[Data to process]

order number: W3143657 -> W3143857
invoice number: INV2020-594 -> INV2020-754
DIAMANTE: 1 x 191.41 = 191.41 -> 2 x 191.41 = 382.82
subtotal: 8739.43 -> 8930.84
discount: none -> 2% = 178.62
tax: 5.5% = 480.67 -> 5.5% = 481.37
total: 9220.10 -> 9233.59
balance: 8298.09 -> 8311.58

[Exercise instructions]
Please show every line of the records that holds the word "number".

[Expected answer]
order number: W3143657 -> W3143857
invoice number: INV2020-594 -> INV2020-754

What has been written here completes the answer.